Tens of times a day, Diana Winston’s two-year-old daughter helps her practice letting go.
At the park, my daughter is climbing the ladder to the top of the slide. I think this is a great idea. I love slides; I’ve always loved slides. But my two year old isn’t really a slider. She’s more of a hanger. She loves to swing from monkey bars, which sometimes makes me nervous. “Go for the slide!” I shout. She gets to the top, pauses dramatically, and says, “The slide is hot. I want a snack.” My heart sinks. Slides are great. What’s her problem?
Then my practice kicks in. Diana, this is not about you. This is about her. Take a breath, feel your body, notice the hot feeling of disappointment over this truly tiny moment arising in your chest. Breathe and let it go. It’s just a slide. Let her be who she is. Don’t resist.
This is the practice of non-contention—surrendering to things exactly as they are. I do it tens of times a day with my daughter because it helps me meet each moment with clarity and let go when the moment isn’t what I want or expect it to be. I’ve been astounded how many expectations I carry about my child—who she should be (a slider not a hanger), what she should wear (not that blue elephant t-shirt for the fifth day in a row), what she should or shouldn’t be doing at any given moment (not hanging on my leg), and especially, what she should be feeling (shouldn’t she be cheerful most of the time?).

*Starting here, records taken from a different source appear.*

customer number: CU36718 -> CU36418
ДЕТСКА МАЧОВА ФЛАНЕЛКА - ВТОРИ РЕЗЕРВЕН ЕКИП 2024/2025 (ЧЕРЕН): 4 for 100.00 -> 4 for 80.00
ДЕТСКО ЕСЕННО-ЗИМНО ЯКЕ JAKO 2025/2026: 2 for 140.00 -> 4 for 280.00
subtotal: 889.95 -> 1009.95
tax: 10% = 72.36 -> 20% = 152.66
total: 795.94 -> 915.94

If I don’t practice non-contention, I suffer, fret, struggle, complain, and basically ruin my day. If I do do it, I grieve briefly but my mind is at peace. I let go of what are merely ideas about the way things should be and open to the truth of things as they are.
Parenting is difficult, especially when dealing with a child’s strong emotions. I discovered in her infancy the challenge of tolerating my daughter’s anger. I’d do anything rather than feel the pain of her pain. After a while of my husband pointing out to me how quickly I was trying to distract her or give in to her, I now use my daughter’s wildly uncensored anger as a practice moment. What’s happening inside me? Can I not react out of fear and aversion? Can I let her be exactly as she is?

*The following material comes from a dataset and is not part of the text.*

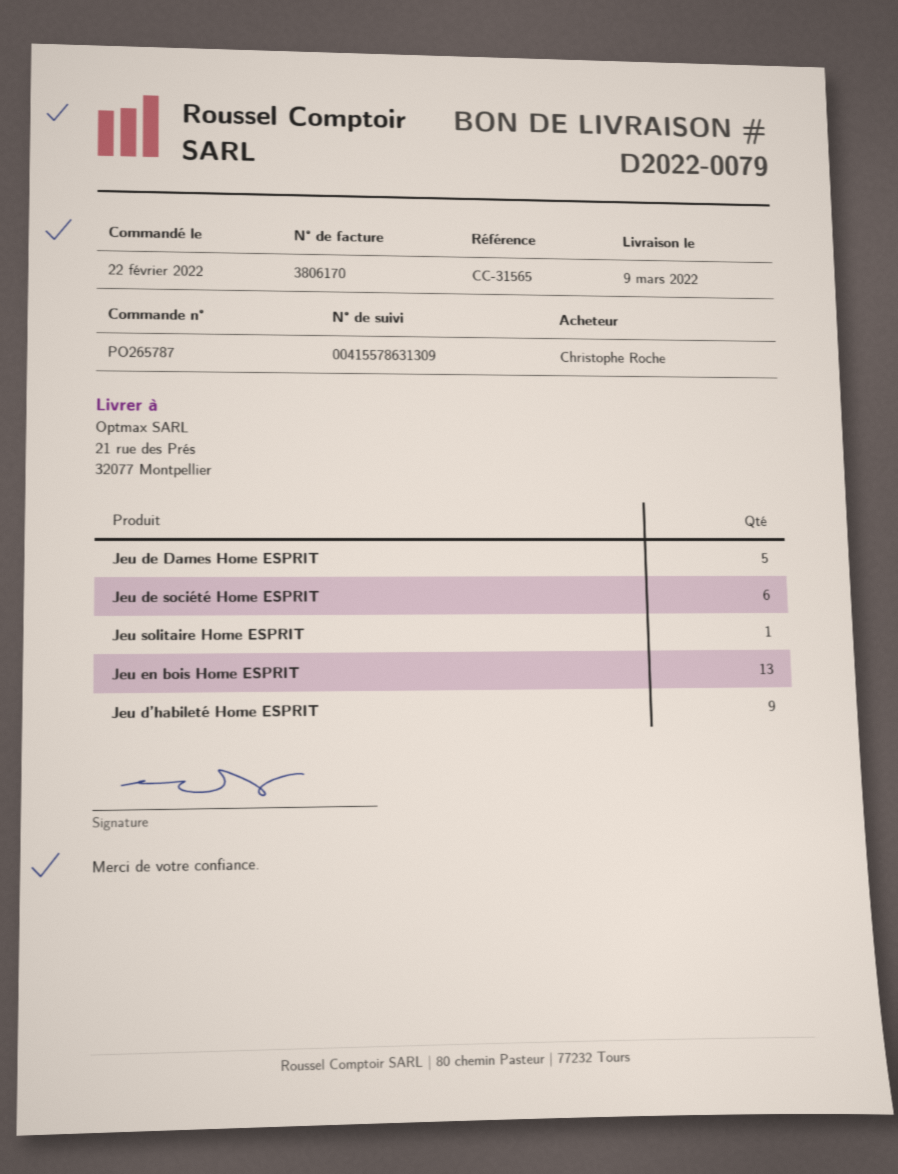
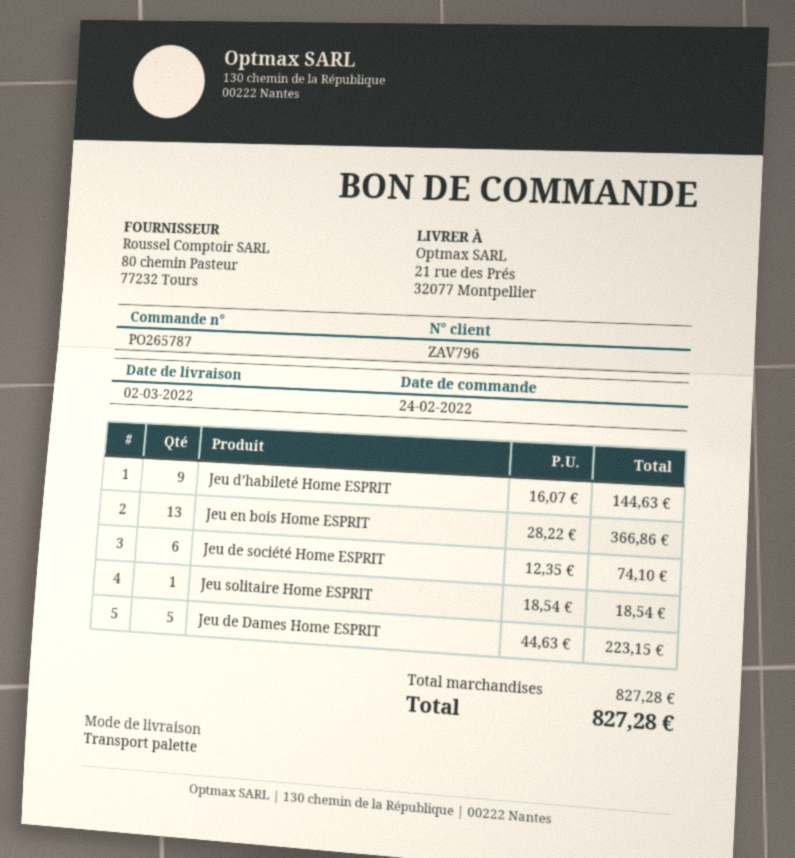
order date: 2022-02-22 -> 2022-02-24
delivery date: 2022-03-09 -> 2022-03-02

This practice isn’t about being a doormat. It doesn’t mean that if your child is doing something hurtful to herself or another person, or something against your rules or philosophy, that you say, “Ah, yes, I will be with this moment exactly as it is.” The wise discrimination that comes through mindfulness is needed here. You have to discern on the spot whether to let go or act. However, I’ve discovered that when I act with a mind of noncontention, it’s usually far more effective than the automatic responses that come from anxiety or anger.
Today my daughter grabbed the blue elephant shirt again. “How about a different shirt today?” I pleaded.
“But you have so many other cute shirts.”
“Noooo, I want my elephant shirt.” So after a minute or two of stress, struggle, and thinking things needed to be different, I breathed and let go into things as they were. Yup, this is it. This is life.